*EXERCISE DESCRIPTION:* Leaving the pictures aside, return the listing exactly as it appears.

*MATERIAL TO PROCESS:*
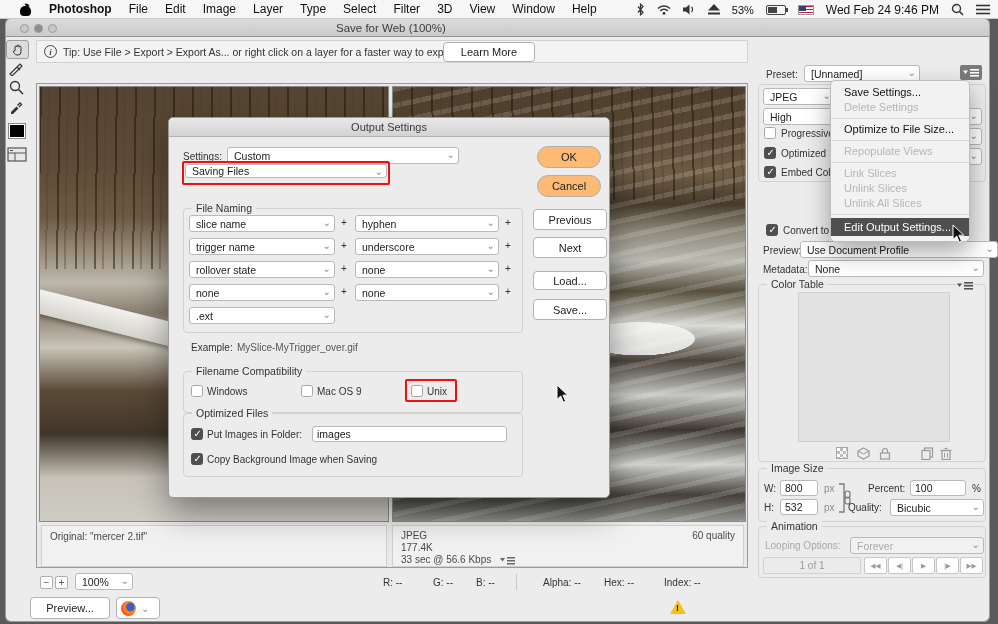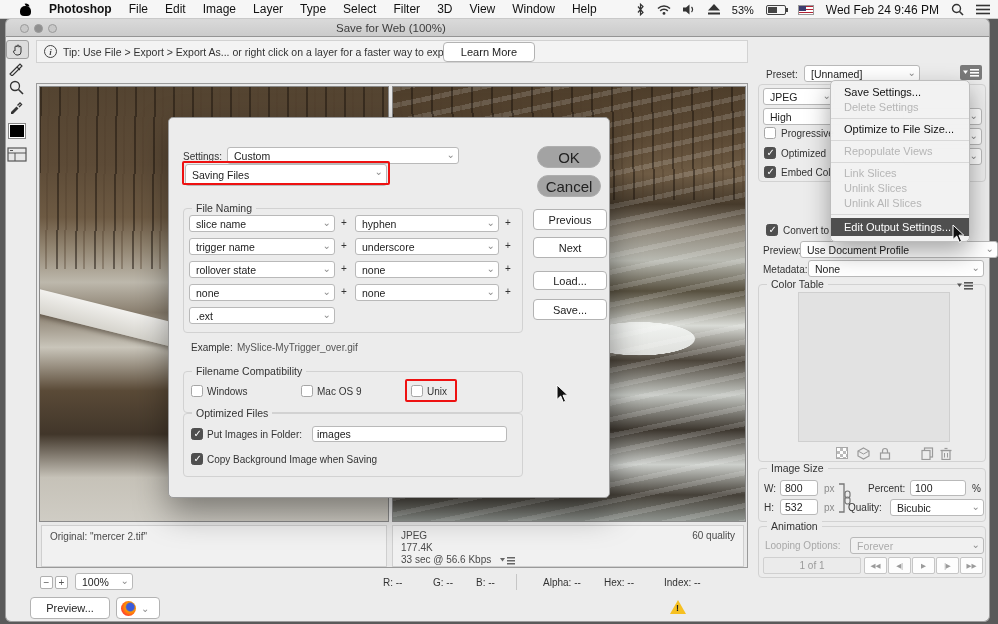"Output Settings" div.dlg-title { html: none -> <div><span>Output Settings</span></div> }
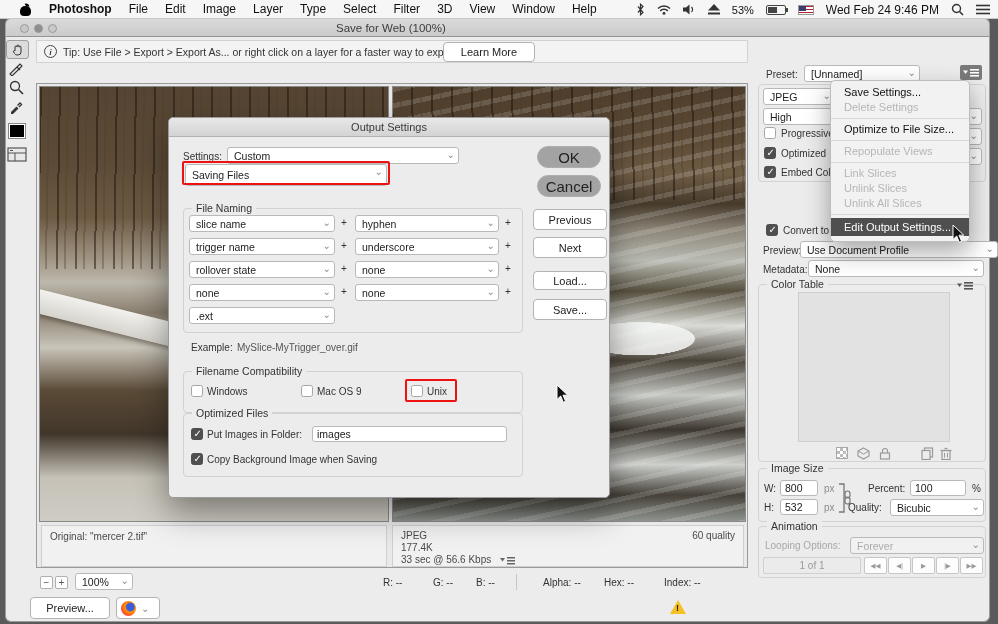"OK" .pill { background: #a3a3a3 -> #fdba74; font-size: 15px -> 11px }
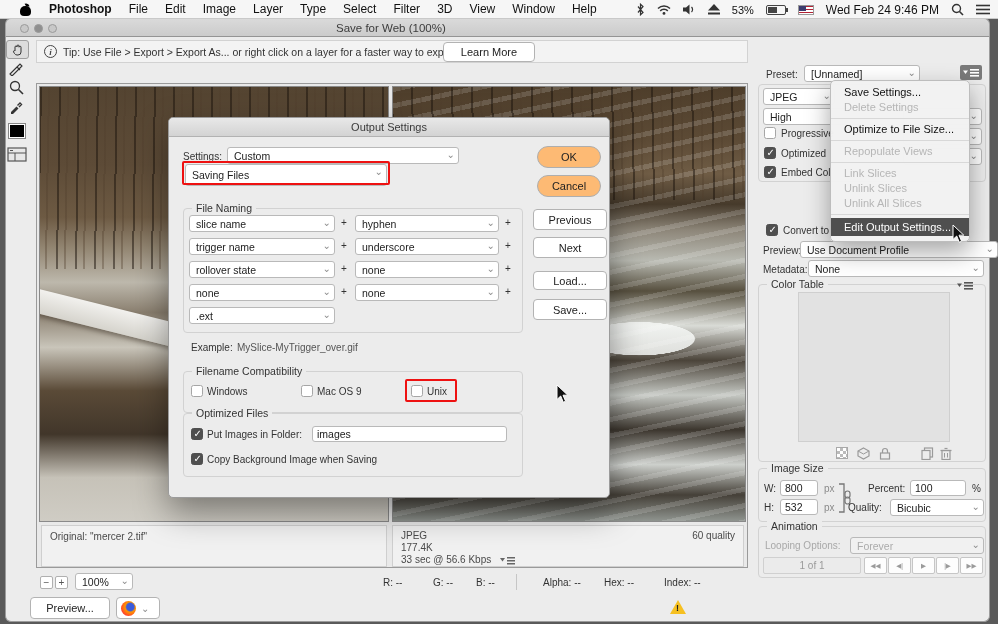"Saving Files" div.dd { height: 22px -> 14px }
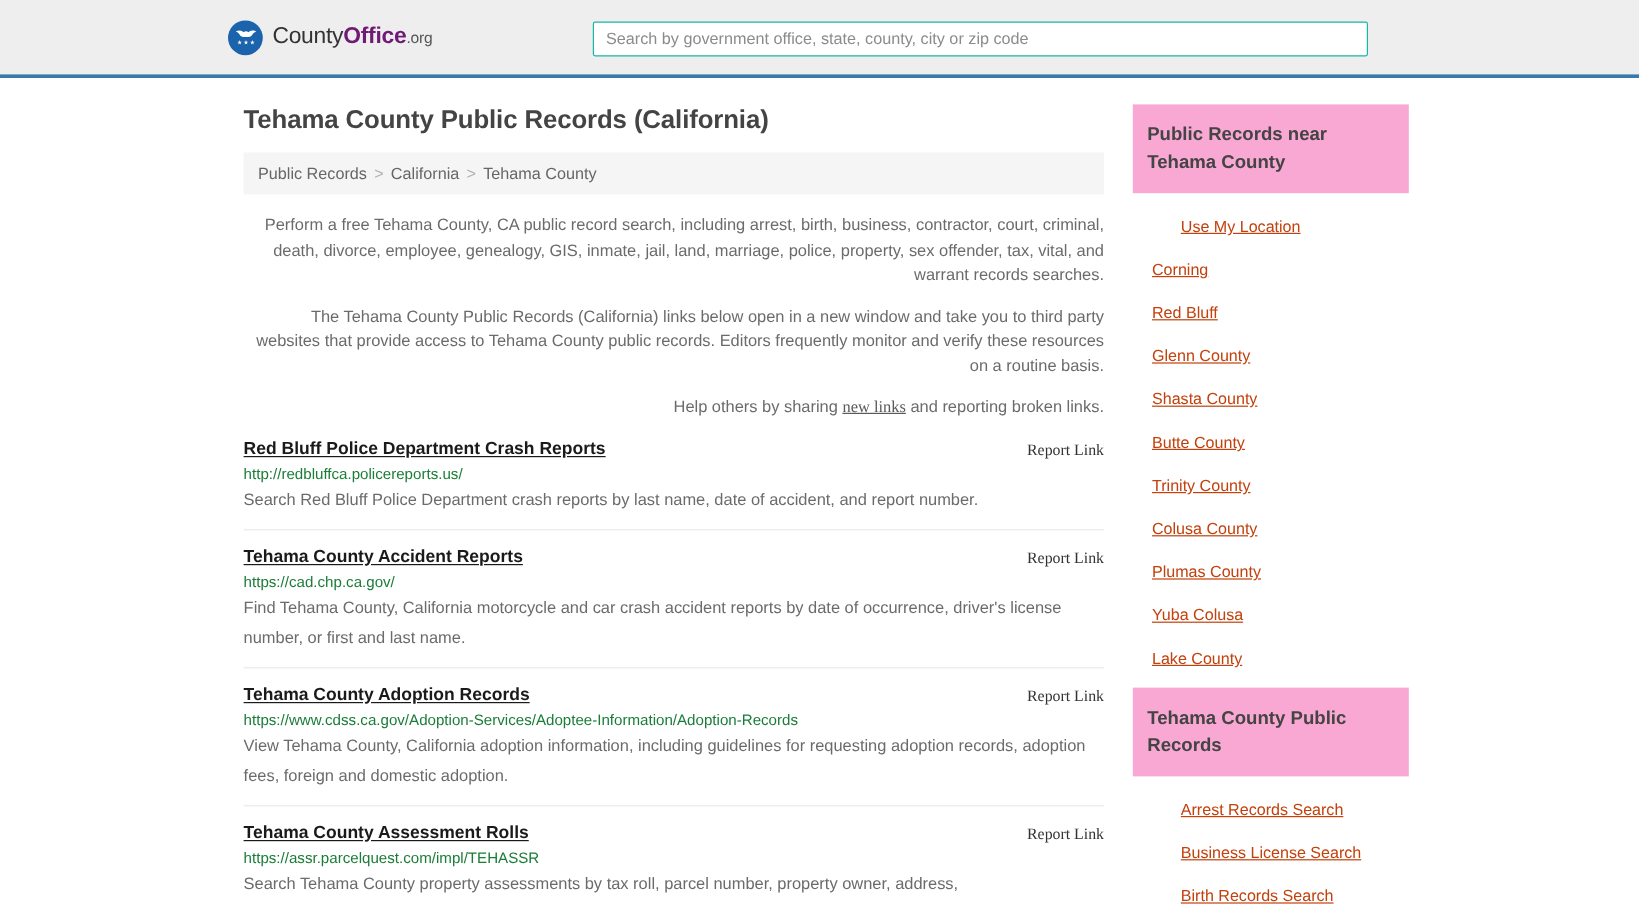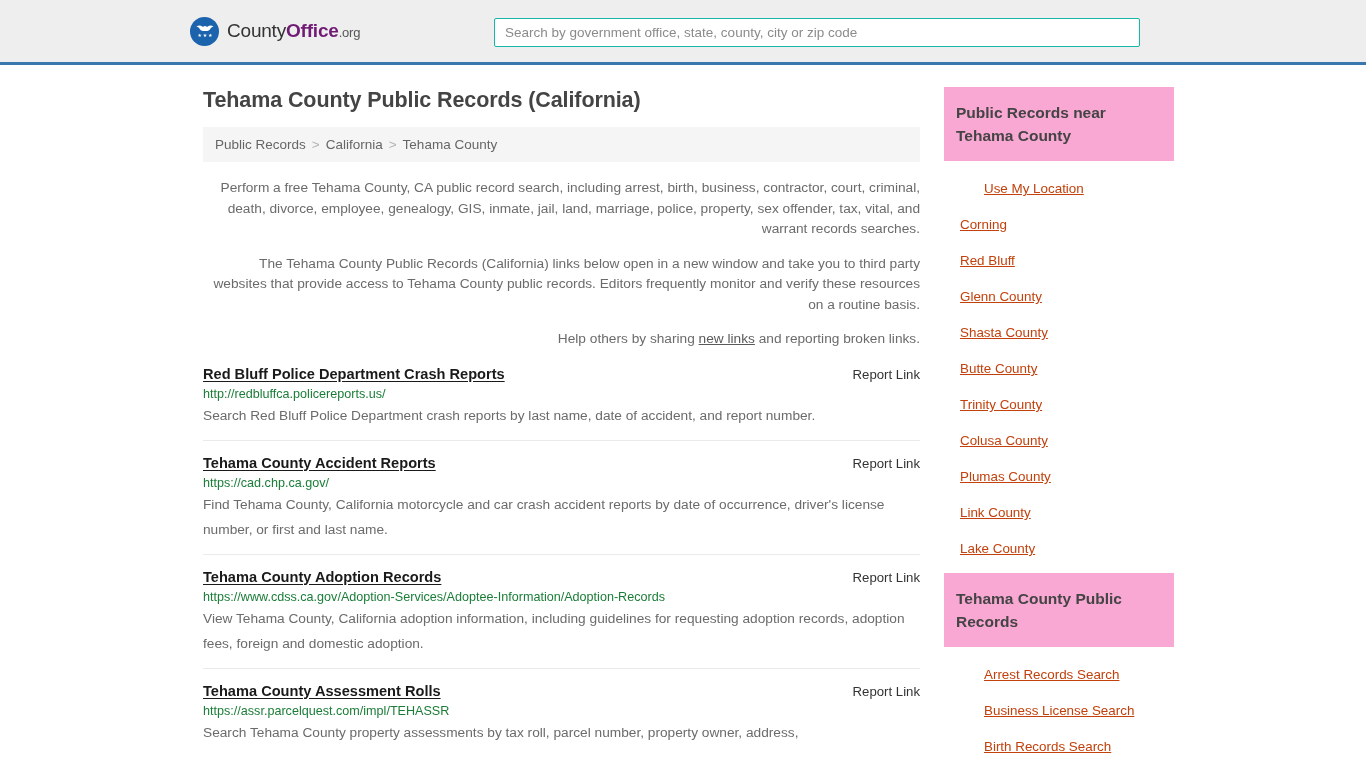"new links" .intro p a { font-family: none -> Liberation Serif, serif }
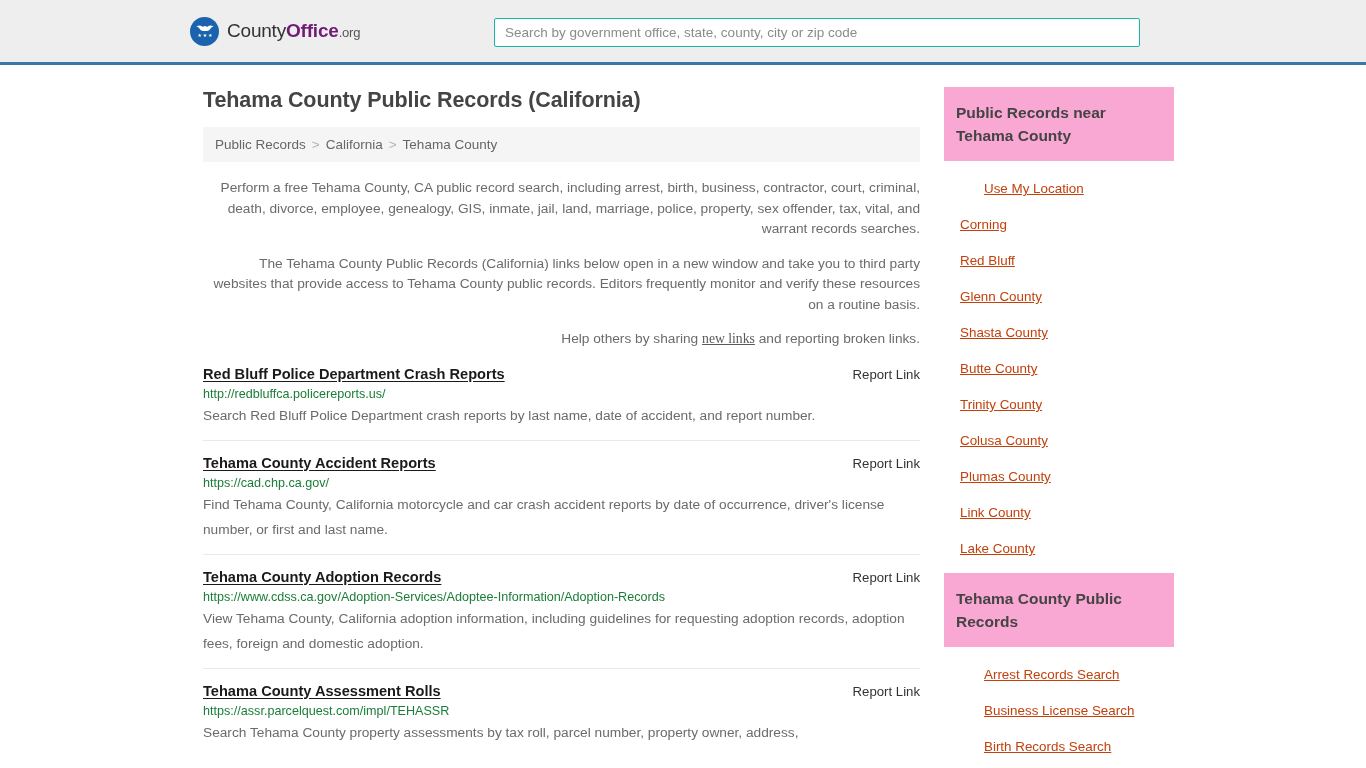"Report Link" .report-link { font-family: none -> Liberation Serif, serif }
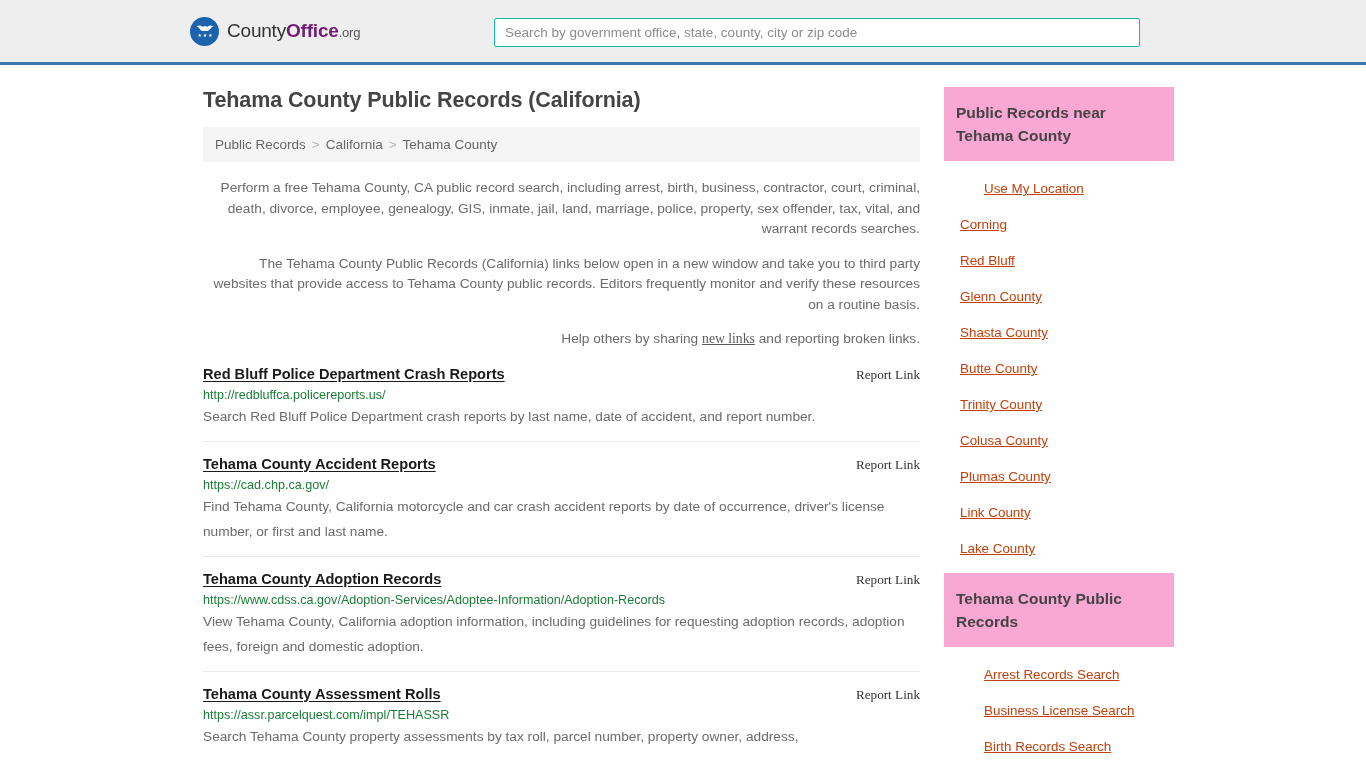"Link County" a { text: Link County -> Yuba Colusa }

*WORKED SOLUTION:*
"Output Settings" div.dlg-title { html: none -> <div><span>Output Settings</span></div> }
"OK" .pill { background: #a3a3a3 -> #fdba74; font-size: 15px -> 11px }
"Saving Files" div.dd { height: 22px -> 14px }
"new links" .intro p a { font-family: none -> Liberation Serif, serif }
"Report Link" .report-link { font-family: none -> Liberation Serif, serif }
"Link County" a { text: Link County -> Yuba Colusa }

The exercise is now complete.